Here is your 5-minute rundown of the state-of-the-art developments in voice and chat UX.
As Apple, Facebook, Amazon, and Google create new features and stand-alone products based on natural language (spoken word) interaction, they will undoubtedly have a major impact on users’ expectations for both search and service. And we all know that where Google and Apple go, so go we all—eventually.
Major Siri Update (still a rumor)
In 2015 Apple purchased a speech processing startup called VocalIQ. Rumor has it that the popular virtual assistant will get a significant improvement in accuracy and understanding, moving from something like 20 percent to more than 90 percent in results accuracy.
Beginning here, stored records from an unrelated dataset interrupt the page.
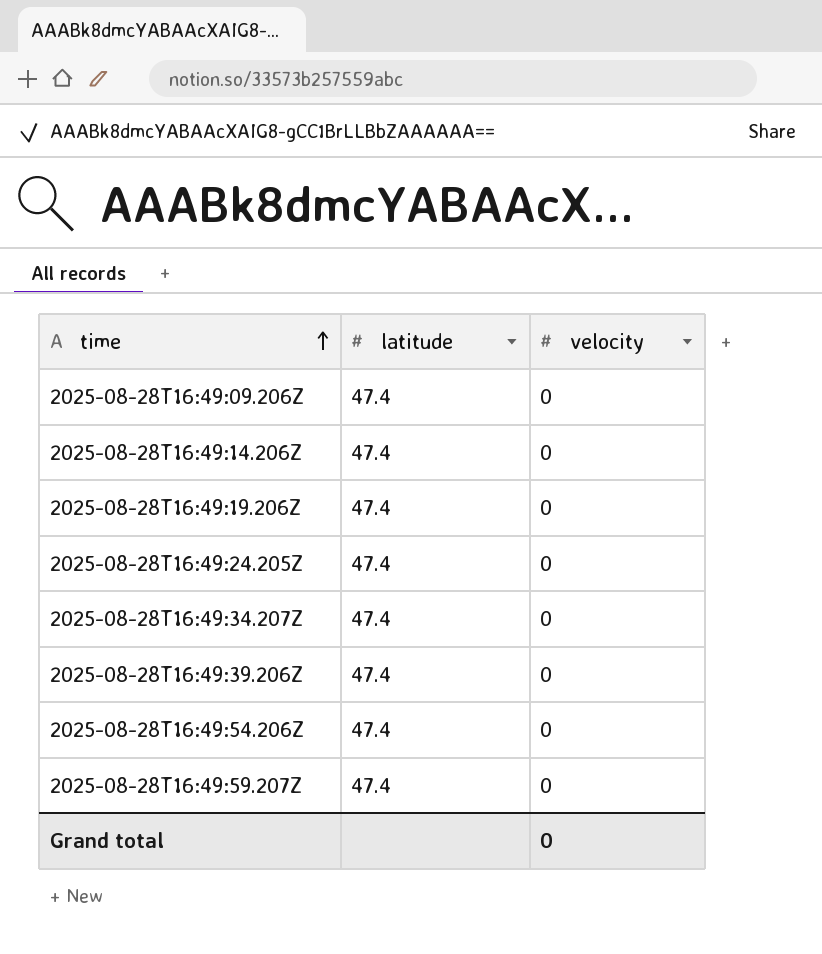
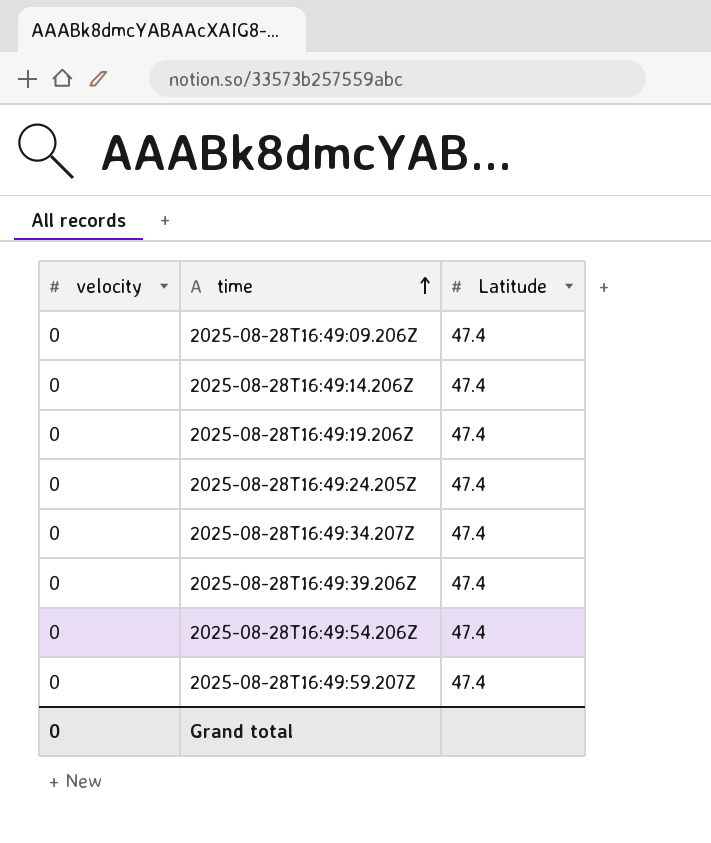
column velocity | position: 3 -> 1
column name: latitude -> Latitude

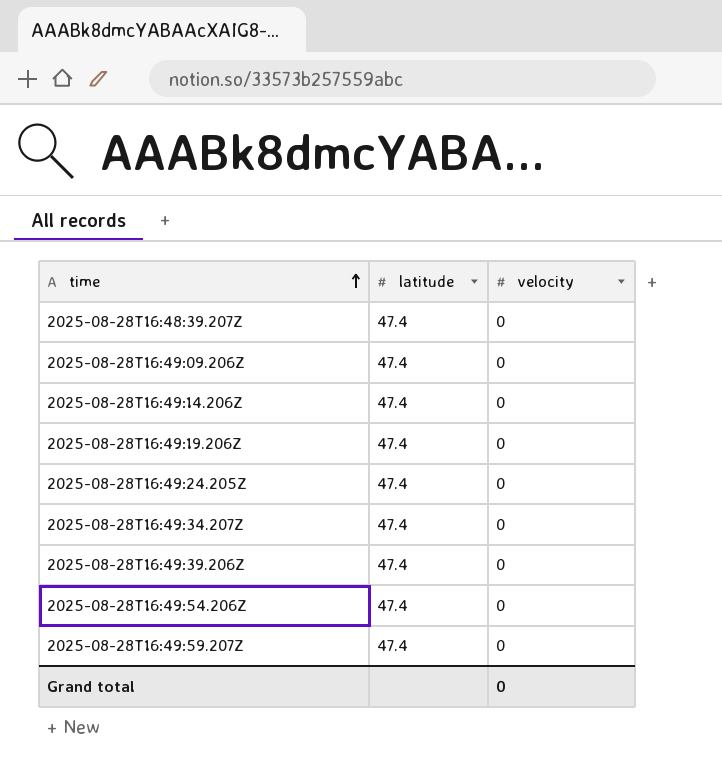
column name: Latitude -> latitude
column velocity | position: 1 -> 3
row 2025-08-28T16:48:39.207Z: none -> 47.4 | 0

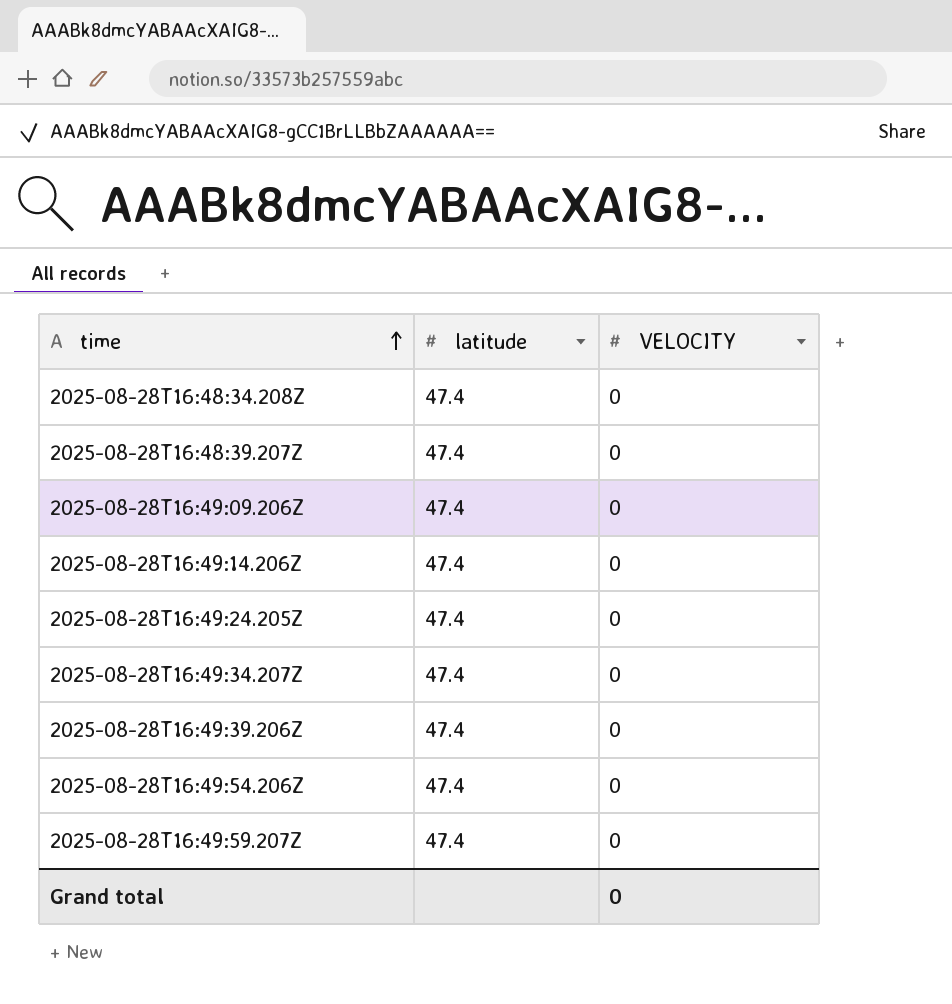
column name: velocity -> VELOCITY
row 2025-08-28T16:49:19.206Z: 47.4 | 0 -> none
row 2025-08-28T16:48:34.208Z: none -> 47.4 | 0

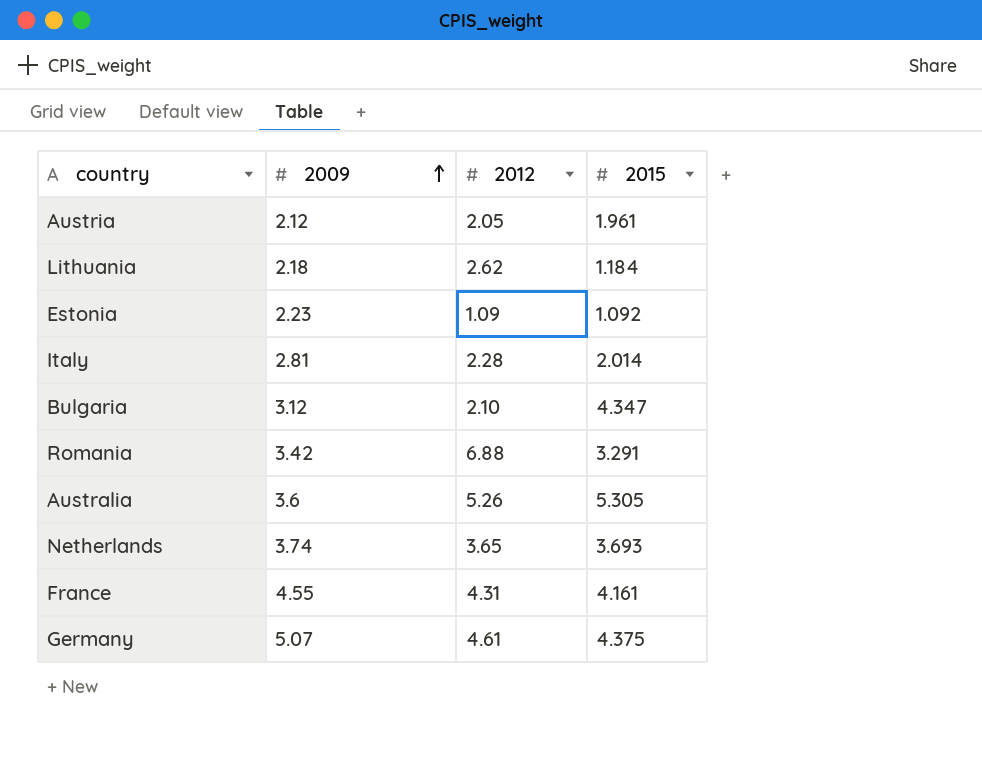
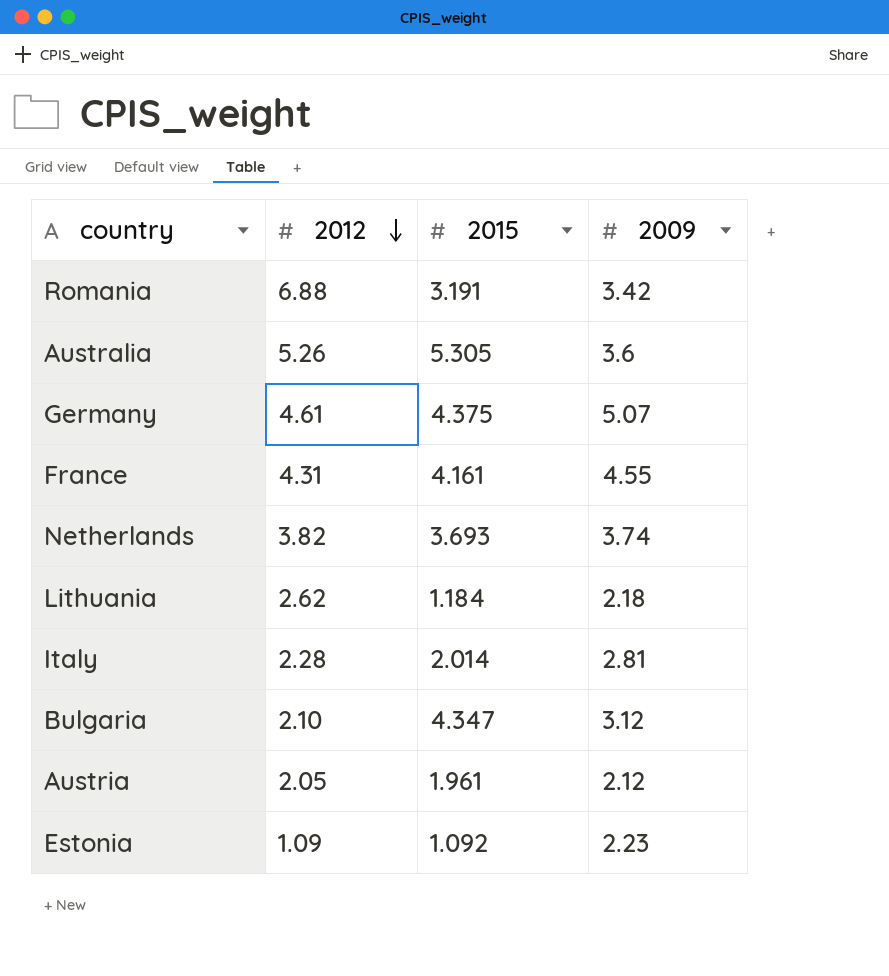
row order: 2009 ascending -> 2012 descending
column 2009 | position: 2 -> 4
Romania | 2015: 3.291 -> 3.191
Netherlands | 2012: 3.65 -> 3.82

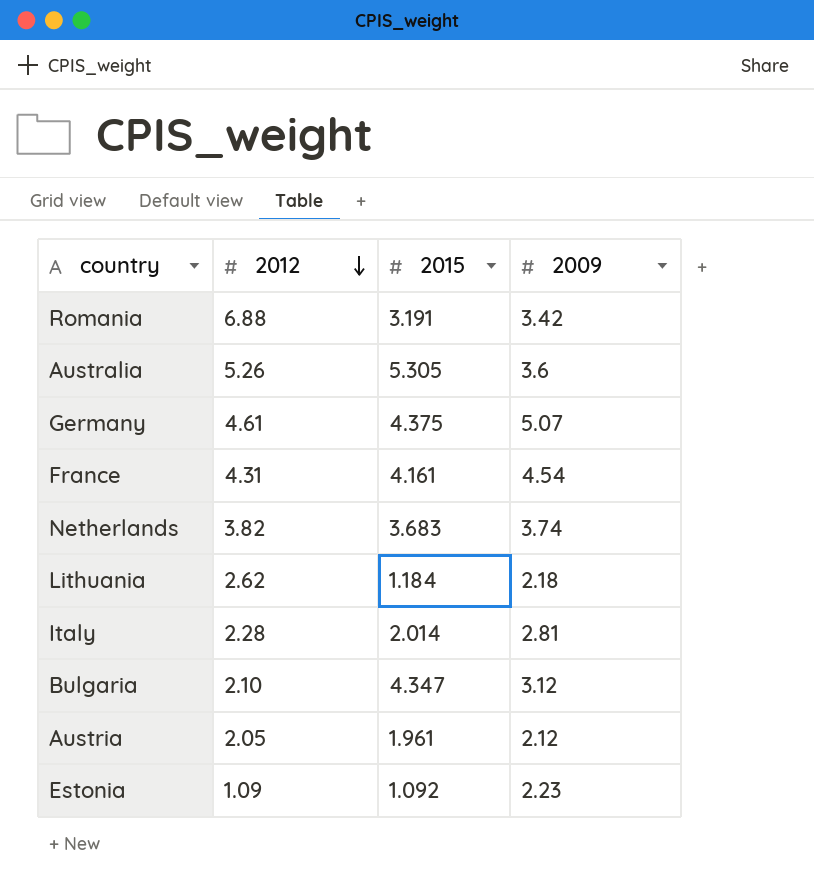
France | 2009: 4.55 -> 4.54
Netherlands | 2015: 3.693 -> 3.683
But due to the closed nature of the Siri API, we’ll believe it when we see it.
Incorporating the best of traditional chat and Google Now, Allo lets you turn any chat into a threesome—you, your friend, and Google AI. If, for instance, you’re chatting about finding a restaurant or bar, Allo can proactively pull up suggestions that you can incorporate directly into your conversation. You can even make reservations without leaving your chat. But if it tells me to eat better, it’s back to iMessage for me.
If you haven’t experienced Amazon’s voice-driven household assistant, you’re missing one of the most tightly integrated voice interfaces available. Alexa’s integration into the Amazon ecosystem is an addictive drug for Prime members, offering everything from audiobooks and music streaming to simple voice-based ordering of any repeat Amazon purchase. Not only that, but Amazon wisely created its Echo hardware and Alexa software with two distinct advantages over alternative voice interface technologies. The first: it’s stationary. You plug it in at home and leave it there. That negates a great deal of place-based contextual ambiguity that other platforms have to deal with. The second: it’s an open platform for developers, unlike Apple’s Siri. Any developer can add new “skills” like home automation control and calendar management. There’s nothing stopping marketers from adding customer service and support, order tracking, or a voice-based FAQ into the Alexa Skillset.
DeepText and Chat Bots
Chat bots are nothing new. They have been around longer than Internet chat itself (Google “Eliza”). But the latest twist is that where once those bots responded to keywords with a choice of canned responses based on carefully coded rules, today they are learning language and meaning, basically on their own. Facebook’s DeepText technology is a neural network designed to grow abilities and understanding the same way a newborn learns through exposure—by consuming and parsing the conversations of over a billion Facebook members. Also like a child, DeepText can learn English, Chinese, French, or any other language or subject based purely on inputs. In the not-too-distant future marketers will couple this ability to understand natural language with specific subject matter expertise and, suddenly, have a virtual customer service rep, a sales “person,” or brand ambassador that can speak every language on the planet and be available 24/7 across the globe.